I'm new to cycling and have been offered a 2nd hand Boss Corsa road bike for £150. I cannot find anything on the web, or in any forums, about BOSS road bikes  Does anyone know if they are any good? Or should i just try and save my pennies and wait for a Specialized Allez......??????


----------



## roadiewill (7 Jul 2008)

wait a bit and save for the spesh


----------



## Ivan Ardon (8 Jul 2008)

I've never seen a Boss Corsa in the flesh. There is a brand of BSO called Boss, and these are either horrid MTB shaped objects or cast lead BMX bikes.

Googling finds me a Boss Corsa being sold by Littlewoods for £239 brand new. The spec looks poor - friction shifters, MTB 7 speed casette, bottom of the range derailleur, cheap chrome fasteners and poor paint finish.

So it looks like Boss road bikes are cast from the same BSO mould - junk.

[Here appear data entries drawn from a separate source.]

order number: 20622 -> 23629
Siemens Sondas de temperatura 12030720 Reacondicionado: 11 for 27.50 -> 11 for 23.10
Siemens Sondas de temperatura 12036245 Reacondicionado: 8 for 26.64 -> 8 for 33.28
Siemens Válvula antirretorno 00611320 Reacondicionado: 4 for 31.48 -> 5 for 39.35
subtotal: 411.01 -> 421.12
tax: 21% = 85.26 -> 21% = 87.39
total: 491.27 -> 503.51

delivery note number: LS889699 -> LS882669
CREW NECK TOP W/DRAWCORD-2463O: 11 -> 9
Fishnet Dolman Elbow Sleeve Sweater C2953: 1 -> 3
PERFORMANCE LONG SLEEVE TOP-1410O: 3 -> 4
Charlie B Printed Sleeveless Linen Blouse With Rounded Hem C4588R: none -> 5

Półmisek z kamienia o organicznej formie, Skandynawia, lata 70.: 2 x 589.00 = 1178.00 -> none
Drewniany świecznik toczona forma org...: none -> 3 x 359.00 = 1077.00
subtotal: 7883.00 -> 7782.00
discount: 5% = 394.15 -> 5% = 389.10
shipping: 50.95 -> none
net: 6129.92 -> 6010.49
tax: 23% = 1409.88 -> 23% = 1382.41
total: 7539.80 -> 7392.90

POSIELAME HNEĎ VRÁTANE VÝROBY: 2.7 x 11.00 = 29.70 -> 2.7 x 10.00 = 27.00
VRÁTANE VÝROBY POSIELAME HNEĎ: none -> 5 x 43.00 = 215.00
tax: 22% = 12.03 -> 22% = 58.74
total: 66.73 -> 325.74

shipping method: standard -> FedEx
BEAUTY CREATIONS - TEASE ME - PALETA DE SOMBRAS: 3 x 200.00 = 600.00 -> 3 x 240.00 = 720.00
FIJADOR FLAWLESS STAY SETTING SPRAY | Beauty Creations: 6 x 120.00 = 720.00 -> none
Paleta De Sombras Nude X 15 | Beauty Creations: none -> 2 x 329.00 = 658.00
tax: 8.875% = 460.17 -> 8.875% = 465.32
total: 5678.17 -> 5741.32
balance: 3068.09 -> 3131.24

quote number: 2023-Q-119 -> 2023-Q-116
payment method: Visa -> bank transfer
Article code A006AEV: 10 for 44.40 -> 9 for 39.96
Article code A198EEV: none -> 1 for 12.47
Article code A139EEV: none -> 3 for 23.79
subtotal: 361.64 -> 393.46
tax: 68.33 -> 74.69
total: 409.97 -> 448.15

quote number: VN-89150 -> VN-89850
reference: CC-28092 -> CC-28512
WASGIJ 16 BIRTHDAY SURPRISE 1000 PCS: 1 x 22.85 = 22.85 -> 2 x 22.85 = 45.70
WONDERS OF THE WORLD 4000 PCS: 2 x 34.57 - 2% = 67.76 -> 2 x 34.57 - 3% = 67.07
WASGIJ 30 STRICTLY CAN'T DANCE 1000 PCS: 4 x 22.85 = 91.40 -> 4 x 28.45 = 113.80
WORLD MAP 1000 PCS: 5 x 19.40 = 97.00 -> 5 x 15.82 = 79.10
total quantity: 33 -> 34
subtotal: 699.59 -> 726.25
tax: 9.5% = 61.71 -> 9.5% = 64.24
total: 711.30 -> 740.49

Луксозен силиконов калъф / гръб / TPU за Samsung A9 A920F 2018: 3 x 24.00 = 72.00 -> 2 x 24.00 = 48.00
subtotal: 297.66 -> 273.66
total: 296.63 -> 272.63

Keep saving for the Specialized or have a look at some of the Halfords Carrera road bike range if you're on a budget.


----------



## domtyler (8 Jul 2008)

Don't touch with a barge pole, hideous things, just hideous.


----------



## Nick1979 (8 Jul 2008)

As often in the entry level, Decathlon is excellent value for money, and is regularly praised by the (mainly French) cycling press. The problem is finding a store near you.
http://www.decathlon.co.uk/EN/sport-2-16v-42393911/
http://www.decathlon.co.uk/EN/sport-2-42393914/
(for example, below the £300 mark)


----------



## Tonky (8 Jul 2008)

Thanks everyone for the advice! Looks like i'll be continuing to save my pennies for a Specialized Allez


----------



## GrahamG (11 Jul 2008)

Was anyone else thinking that the thread title was slang?! LOL I thought it was the equivalent of 'Advice on buying a badass road bike please!'

Superb.


----------